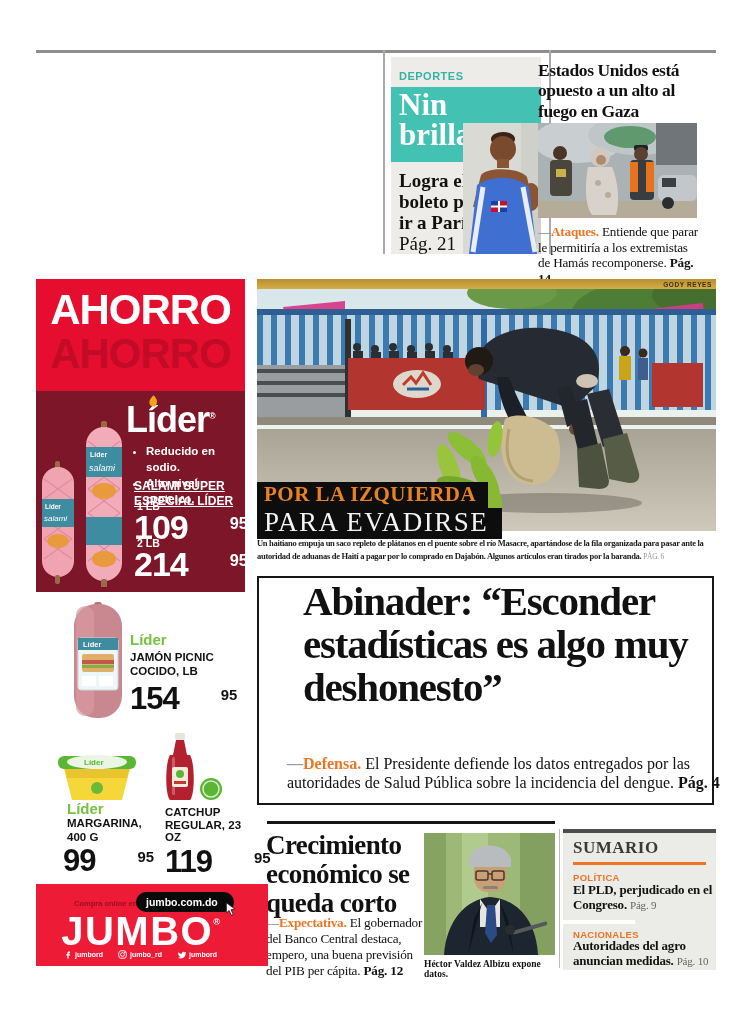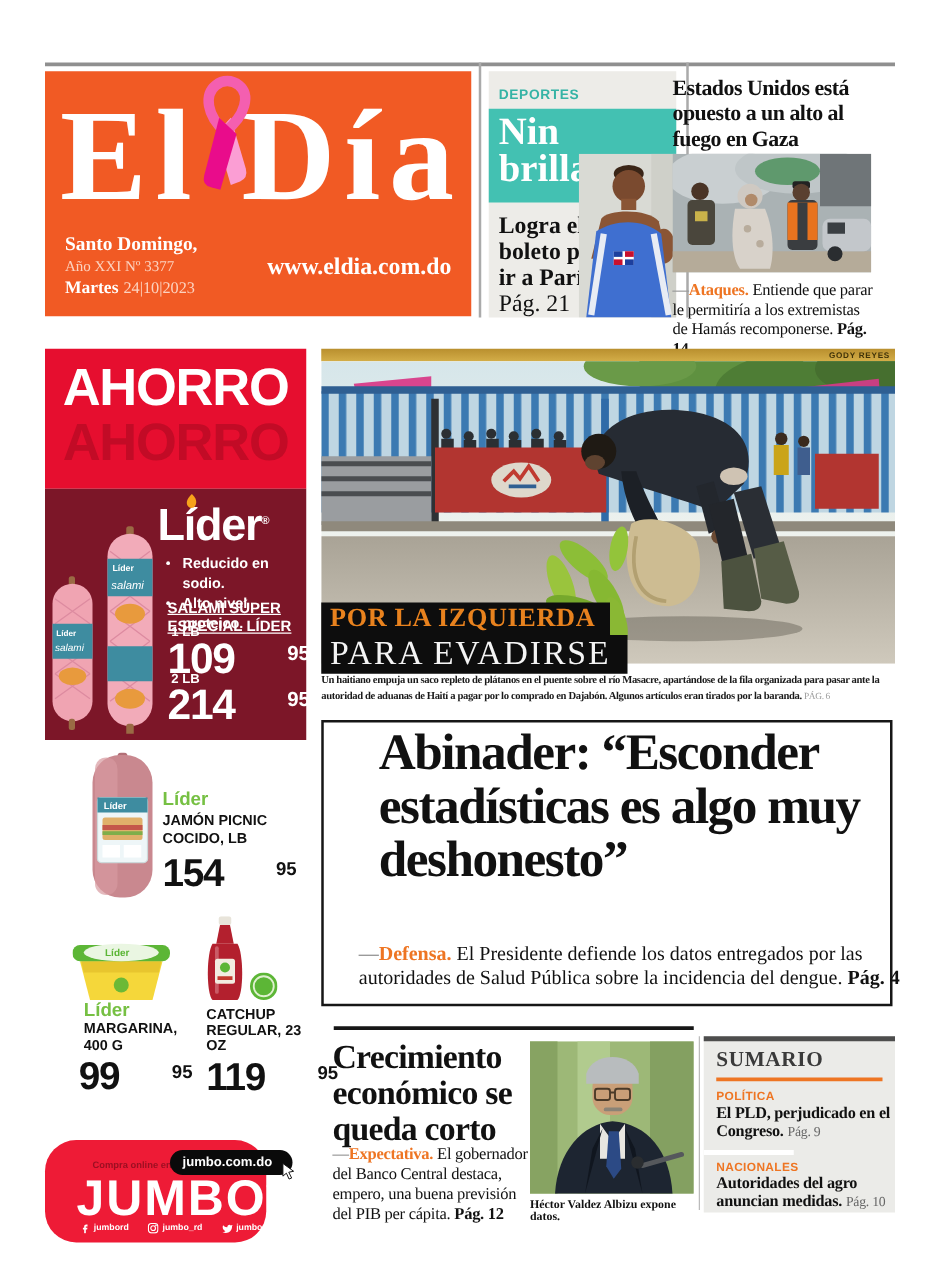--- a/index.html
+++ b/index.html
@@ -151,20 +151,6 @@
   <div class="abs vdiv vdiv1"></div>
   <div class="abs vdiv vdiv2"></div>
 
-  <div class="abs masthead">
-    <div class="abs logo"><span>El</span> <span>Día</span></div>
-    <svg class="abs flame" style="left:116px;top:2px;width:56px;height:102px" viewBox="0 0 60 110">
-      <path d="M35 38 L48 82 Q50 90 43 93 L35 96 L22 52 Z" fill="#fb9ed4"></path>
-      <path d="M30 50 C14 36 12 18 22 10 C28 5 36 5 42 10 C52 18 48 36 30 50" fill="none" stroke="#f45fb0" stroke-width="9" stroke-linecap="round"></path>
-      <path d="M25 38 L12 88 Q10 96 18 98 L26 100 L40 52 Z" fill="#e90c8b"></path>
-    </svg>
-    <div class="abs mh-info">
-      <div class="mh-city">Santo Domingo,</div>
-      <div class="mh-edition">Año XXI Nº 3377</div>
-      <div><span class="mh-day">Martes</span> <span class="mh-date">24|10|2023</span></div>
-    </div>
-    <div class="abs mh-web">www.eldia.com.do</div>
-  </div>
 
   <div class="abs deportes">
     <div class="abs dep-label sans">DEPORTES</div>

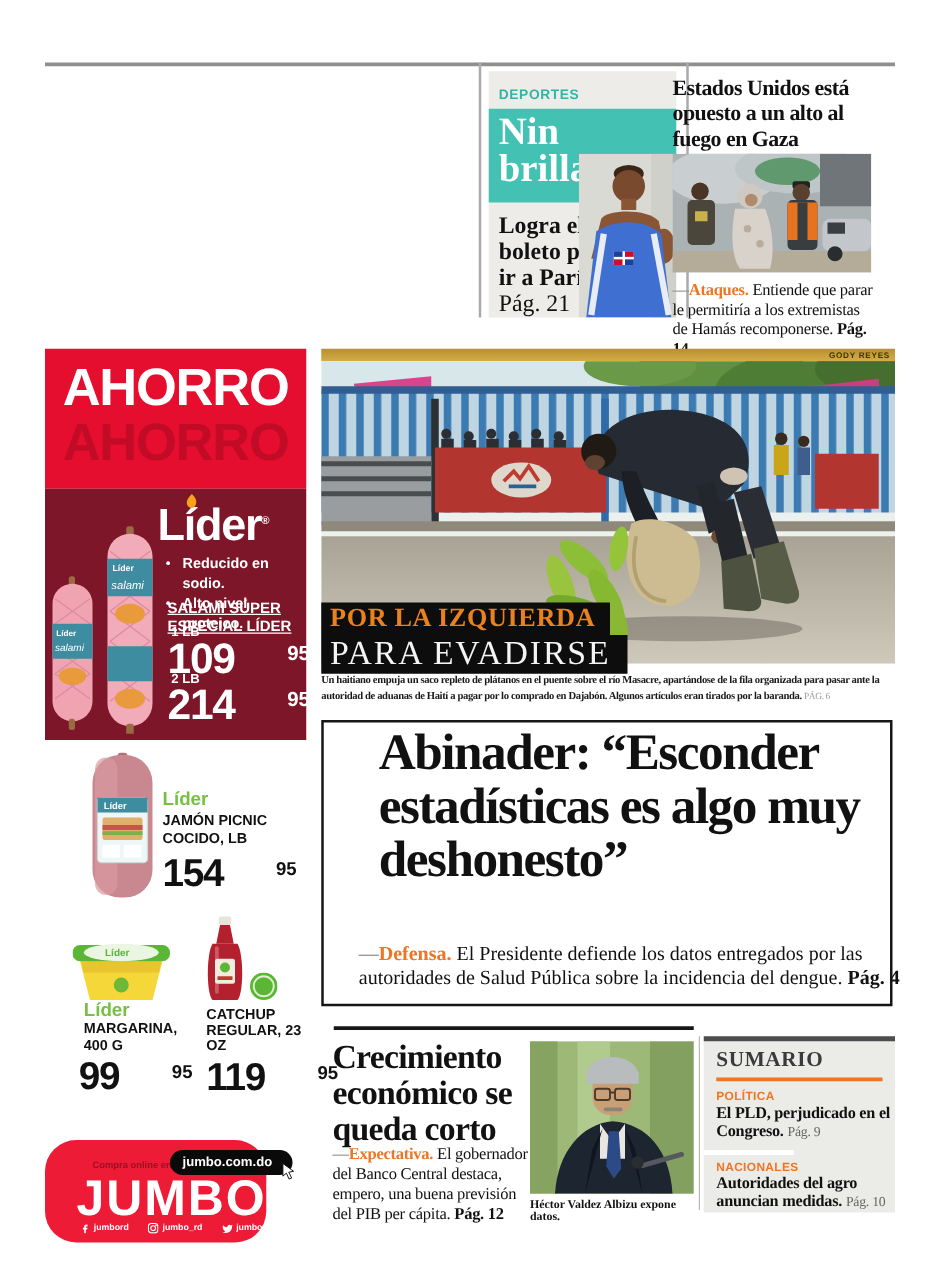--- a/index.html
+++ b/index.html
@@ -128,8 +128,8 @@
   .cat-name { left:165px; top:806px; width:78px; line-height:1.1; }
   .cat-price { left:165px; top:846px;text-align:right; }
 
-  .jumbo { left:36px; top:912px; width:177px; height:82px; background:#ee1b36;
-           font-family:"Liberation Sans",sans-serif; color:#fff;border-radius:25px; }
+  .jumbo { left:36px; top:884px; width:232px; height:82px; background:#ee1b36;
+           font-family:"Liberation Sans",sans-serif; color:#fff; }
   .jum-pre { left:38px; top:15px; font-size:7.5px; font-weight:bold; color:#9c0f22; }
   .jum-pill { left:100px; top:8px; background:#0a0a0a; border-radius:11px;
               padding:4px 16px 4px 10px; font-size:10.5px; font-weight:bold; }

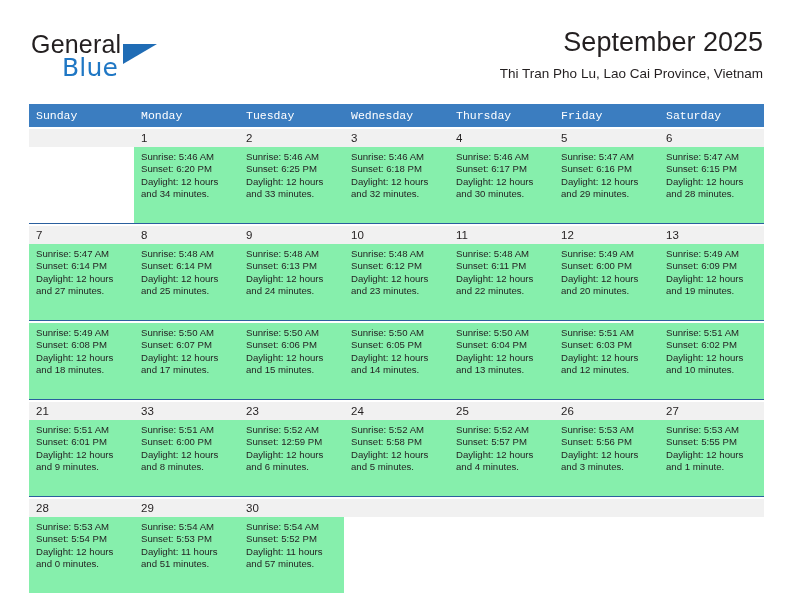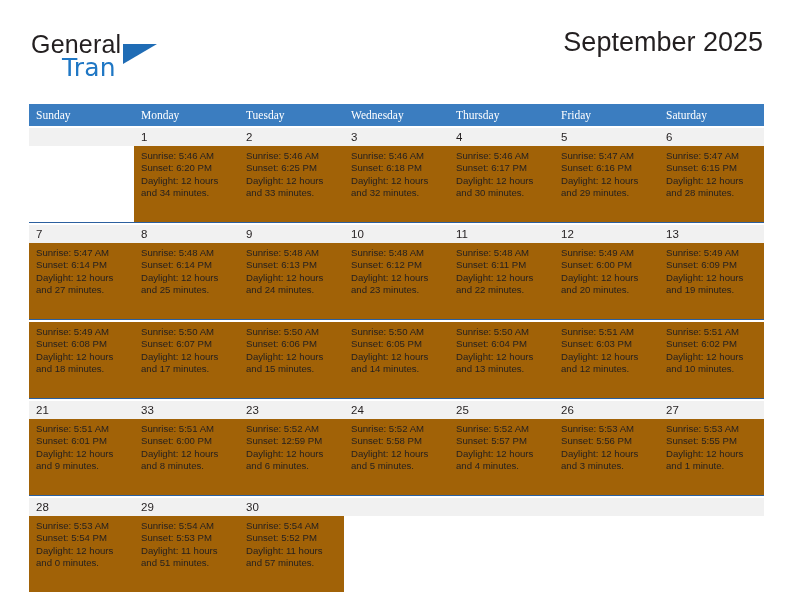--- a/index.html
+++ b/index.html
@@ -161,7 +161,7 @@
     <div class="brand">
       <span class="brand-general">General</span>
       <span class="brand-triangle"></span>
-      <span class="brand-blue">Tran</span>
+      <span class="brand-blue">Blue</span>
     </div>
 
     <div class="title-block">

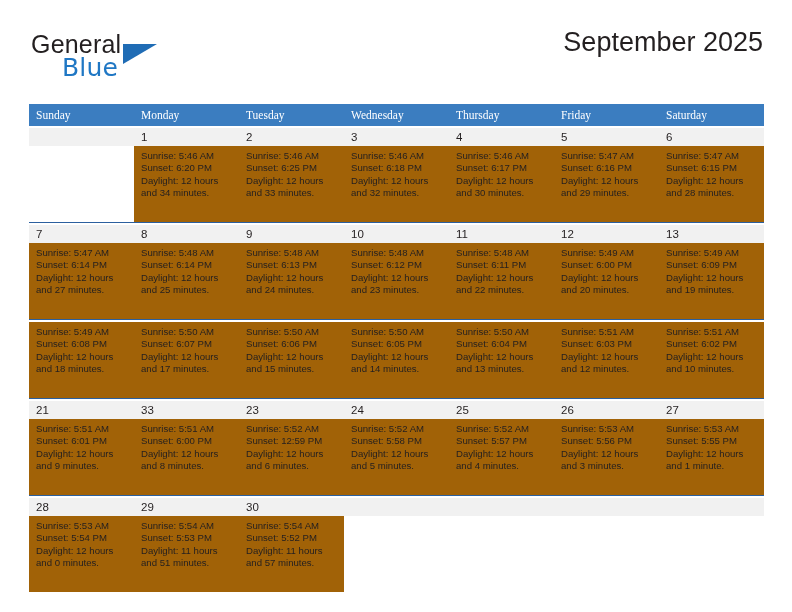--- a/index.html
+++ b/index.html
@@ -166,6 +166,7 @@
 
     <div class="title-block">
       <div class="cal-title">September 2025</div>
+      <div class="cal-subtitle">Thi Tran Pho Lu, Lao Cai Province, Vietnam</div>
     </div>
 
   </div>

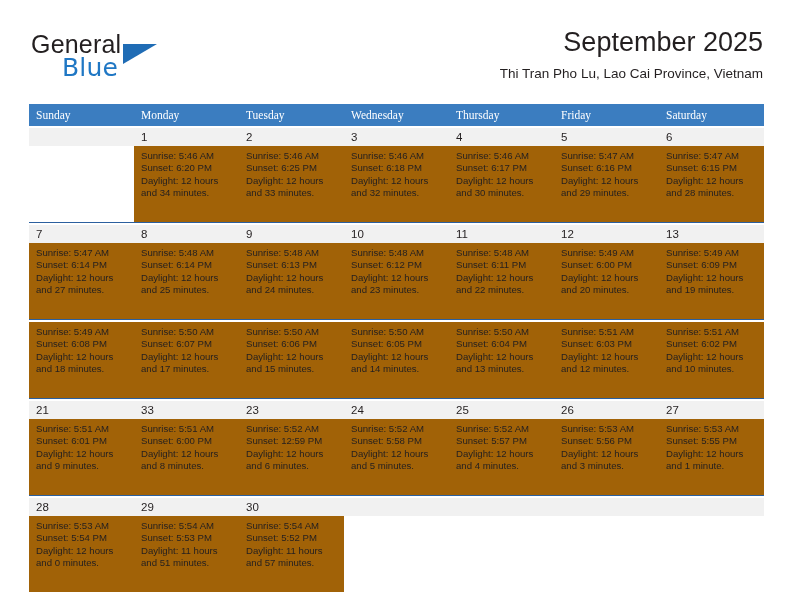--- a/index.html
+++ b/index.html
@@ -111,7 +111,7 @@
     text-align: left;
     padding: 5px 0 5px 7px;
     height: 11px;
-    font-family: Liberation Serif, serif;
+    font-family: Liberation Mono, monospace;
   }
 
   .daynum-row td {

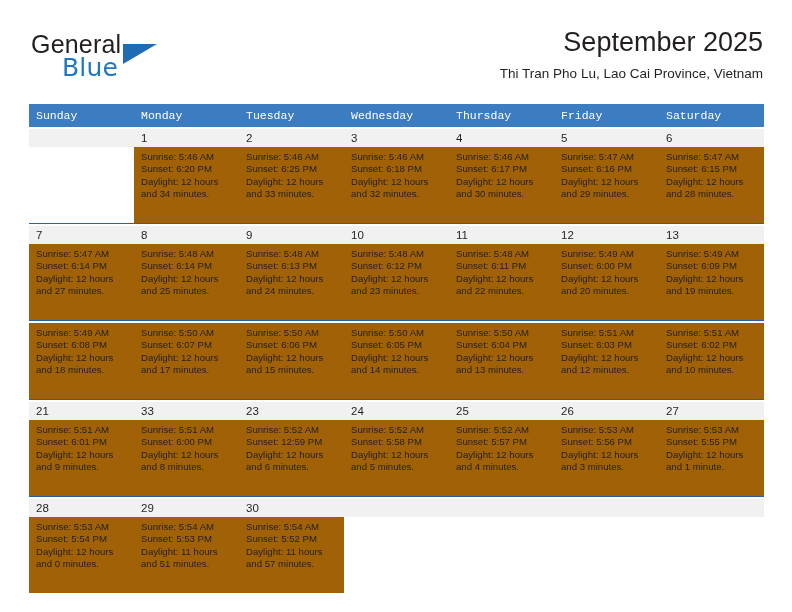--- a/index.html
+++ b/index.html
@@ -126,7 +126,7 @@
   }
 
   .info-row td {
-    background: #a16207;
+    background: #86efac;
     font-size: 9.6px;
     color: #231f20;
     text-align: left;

· · · · ·

= INSTRUCTIONS FOR THE TASK =
Please return the records above exactly as written, dropping every picture.

= SOLUTION BELOW =
--- a/index.html
+++ b/index.html
@@ -151,20 +151,6 @@
   <div class="abs vdiv vdiv1"></div>
   <div class="abs vdiv vdiv2"></div>
 
-  <div class="abs masthead">
-    <div class="abs logo"><span>El</span> <span>Día</span></div>
-    <svg class="abs flame" style="left:116px;top:2px;width:56px;height:102px" viewBox="0 0 60 110">
-      <path d="M35 38 L48 82 Q50 90 43 93 L35 96 L22 52 Z" fill="#fb9ed4"></path>
-      <path d="M30 50 C14 36 12 18 22 10 C28 5 36 5 42 10 C52 18 48 36 30 50" fill="none" stroke="#f45fb0" stroke-width="9" stroke-linecap="round"></path>
-      <path d="M25 38 L12 88 Q10 96 18 98 L26 100 L40 52 Z" fill="#e90c8b"></path>
-    </svg>
-    <div class="abs mh-info">
-      <div class="mh-city">Santo Domingo,</div>
-      <div class="mh-edition">Año XXI Nº 3377</div>
-      <div><span class="mh-day">Martes</span> <span class="mh-date">24|10|2023</span></div>
-    </div>
-    <div class="abs mh-web">www.eldia.com.do</div>
-  </div>
 
   <div class="abs deportes">
     <div class="abs dep-label sans">DEPORTES</div>

--- a/index.html
+++ b/index.html
@@ -128,8 +128,8 @@
   .cat-name { left:165px; top:806px; width:78px; line-height:1.1; }
   .cat-price { left:165px; top:846px;text-align:right; }
 
-  .jumbo { left:36px; top:912px; width:177px; height:82px; background:#ee1b36;
-           font-family:"Liberation Sans",sans-serif; color:#fff;border-radius:25px; }
+  .jumbo { left:36px; top:884px; width:232px; height:82px; background:#ee1b36;
+           font-family:"Liberation Sans",sans-serif; color:#fff; }
   .jum-pre { left:38px; top:15px; font-size:7.5px; font-weight:bold; color:#9c0f22; }
   .jum-pill { left:100px; top:8px; background:#0a0a0a; border-radius:11px;
               padding:4px 16px 4px 10px; font-size:10.5px; font-weight:bold; }

--- a/index.html
+++ b/index.html
@@ -161,7 +161,7 @@
     <div class="brand">
       <span class="brand-general">General</span>
       <span class="brand-triangle"></span>
-      <span class="brand-blue">Tran</span>
+      <span class="brand-blue">Blue</span>
     </div>
 
     <div class="title-block">

--- a/index.html
+++ b/index.html
@@ -166,6 +166,7 @@
 
     <div class="title-block">
       <div class="cal-title">September 2025</div>
+      <div class="cal-subtitle">Thi Tran Pho Lu, Lao Cai Province, Vietnam</div>
     </div>
 
   </div>

--- a/index.html
+++ b/index.html
@@ -111,7 +111,7 @@
     text-align: left;
     padding: 5px 0 5px 7px;
     height: 11px;
-    font-family: Liberation Serif, serif;
+    font-family: Liberation Mono, monospace;
   }
 
   .daynum-row td {

--- a/index.html
+++ b/index.html
@@ -126,7 +126,7 @@
   }
 
   .info-row td {
-    background: #a16207;
+    background: #86efac;
     font-size: 9.6px;
     color: #231f20;
     text-align: left;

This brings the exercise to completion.